MATERIAL FOR THE TASK -
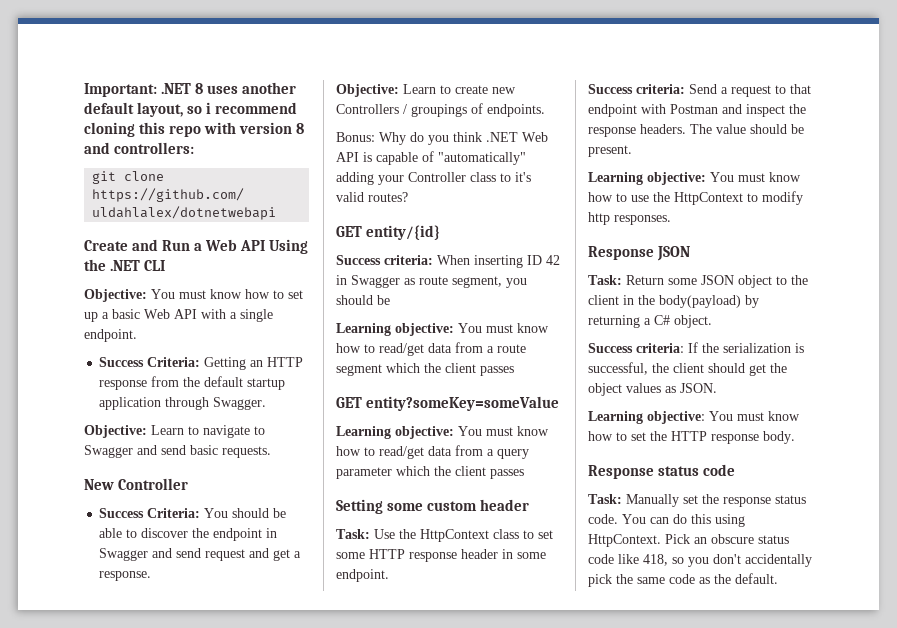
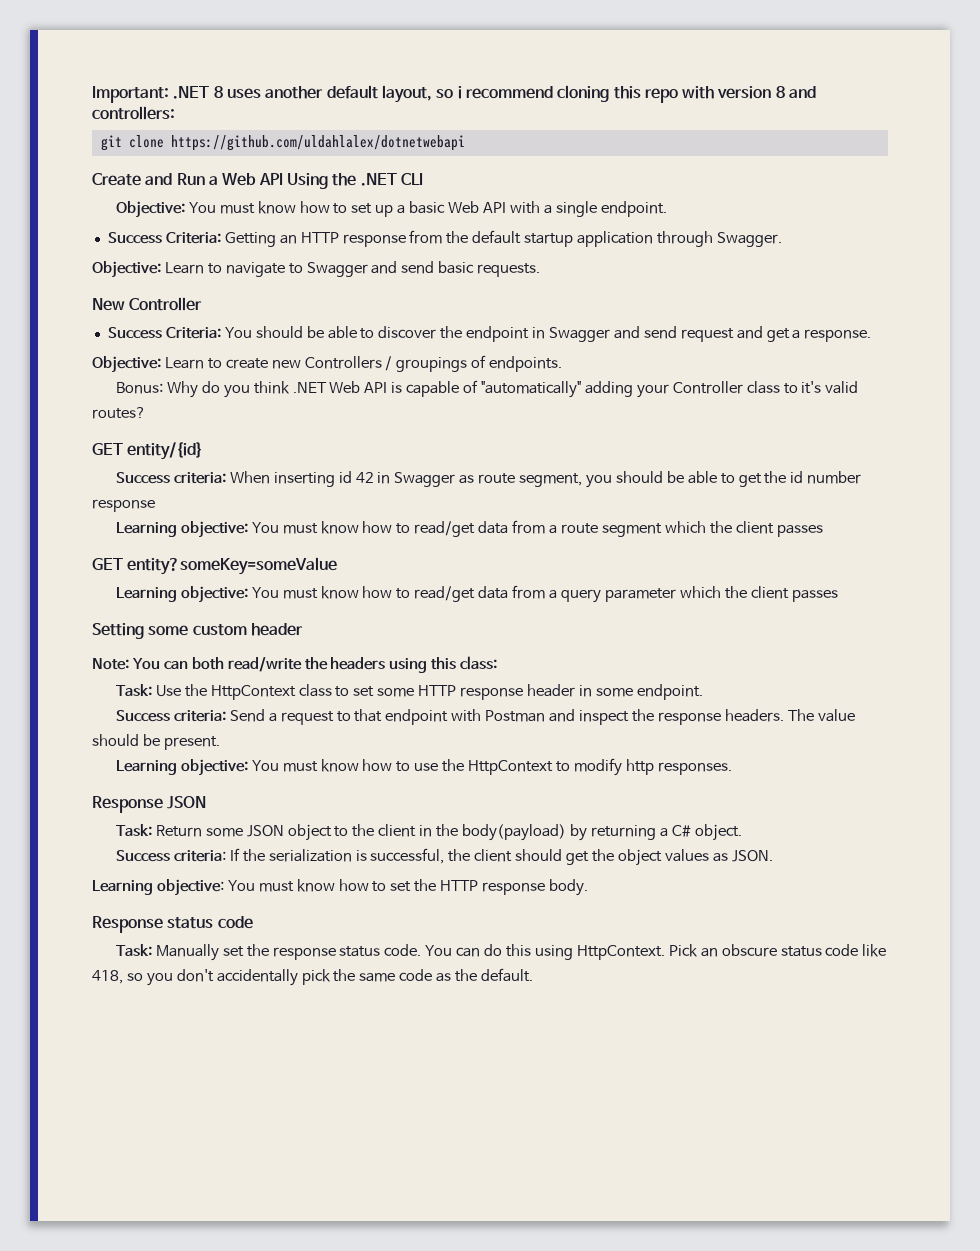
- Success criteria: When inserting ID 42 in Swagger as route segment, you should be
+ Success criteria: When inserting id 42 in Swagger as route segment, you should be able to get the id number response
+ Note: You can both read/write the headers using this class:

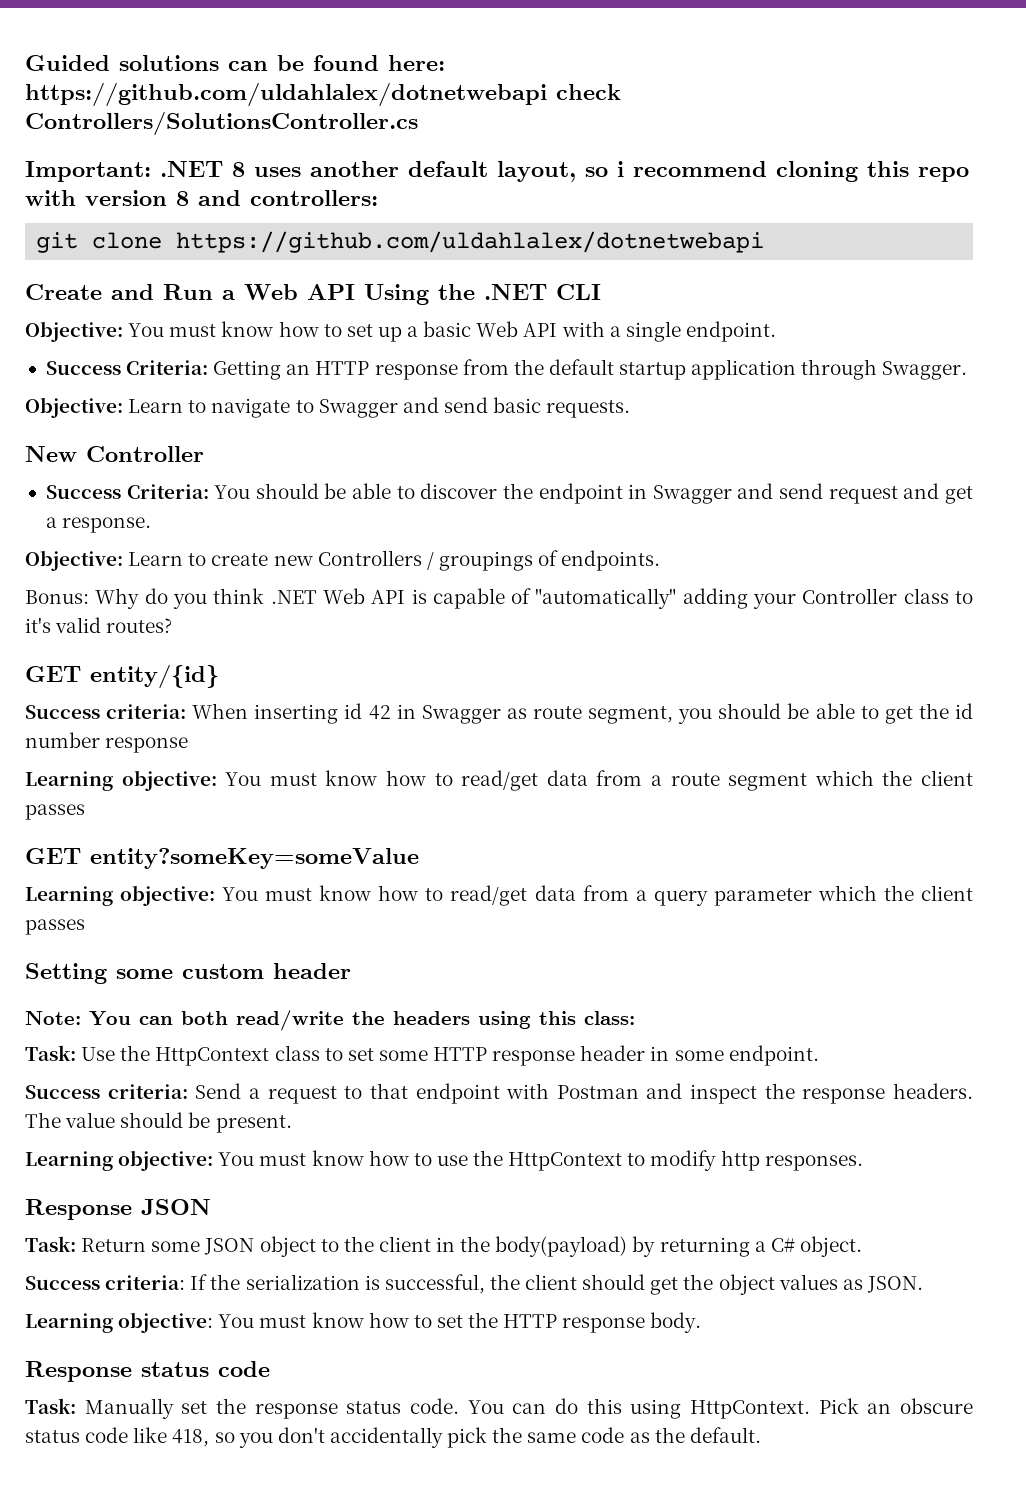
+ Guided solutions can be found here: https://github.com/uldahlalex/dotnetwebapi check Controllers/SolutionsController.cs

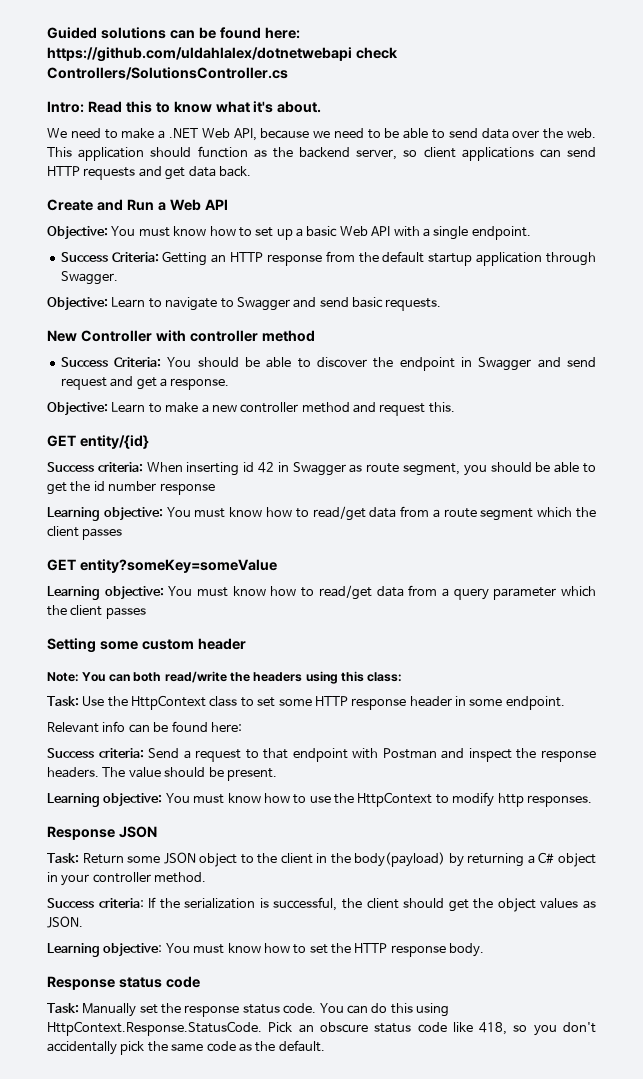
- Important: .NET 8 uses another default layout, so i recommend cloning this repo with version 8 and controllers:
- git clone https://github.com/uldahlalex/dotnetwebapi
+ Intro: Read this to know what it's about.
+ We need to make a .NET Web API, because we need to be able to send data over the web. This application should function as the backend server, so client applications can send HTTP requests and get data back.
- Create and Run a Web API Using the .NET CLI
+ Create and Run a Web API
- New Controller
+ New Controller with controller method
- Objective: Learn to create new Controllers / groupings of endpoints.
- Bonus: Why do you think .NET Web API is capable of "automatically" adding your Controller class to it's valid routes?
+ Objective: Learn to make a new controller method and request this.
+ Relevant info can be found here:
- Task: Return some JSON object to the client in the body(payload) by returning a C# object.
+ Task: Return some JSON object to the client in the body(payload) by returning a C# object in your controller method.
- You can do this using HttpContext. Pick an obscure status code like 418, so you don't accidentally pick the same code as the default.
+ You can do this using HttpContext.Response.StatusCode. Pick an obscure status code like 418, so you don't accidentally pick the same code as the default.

ABOUT THIS EXERCISE - Every line with the string "found" in the material should be returned.

REPLY -
+ Guided solutions can be found here: https://github.com/uldahlalex/dotnetwebapi check Controllers/SolutionsController.cs
+ Relevant info can be found here:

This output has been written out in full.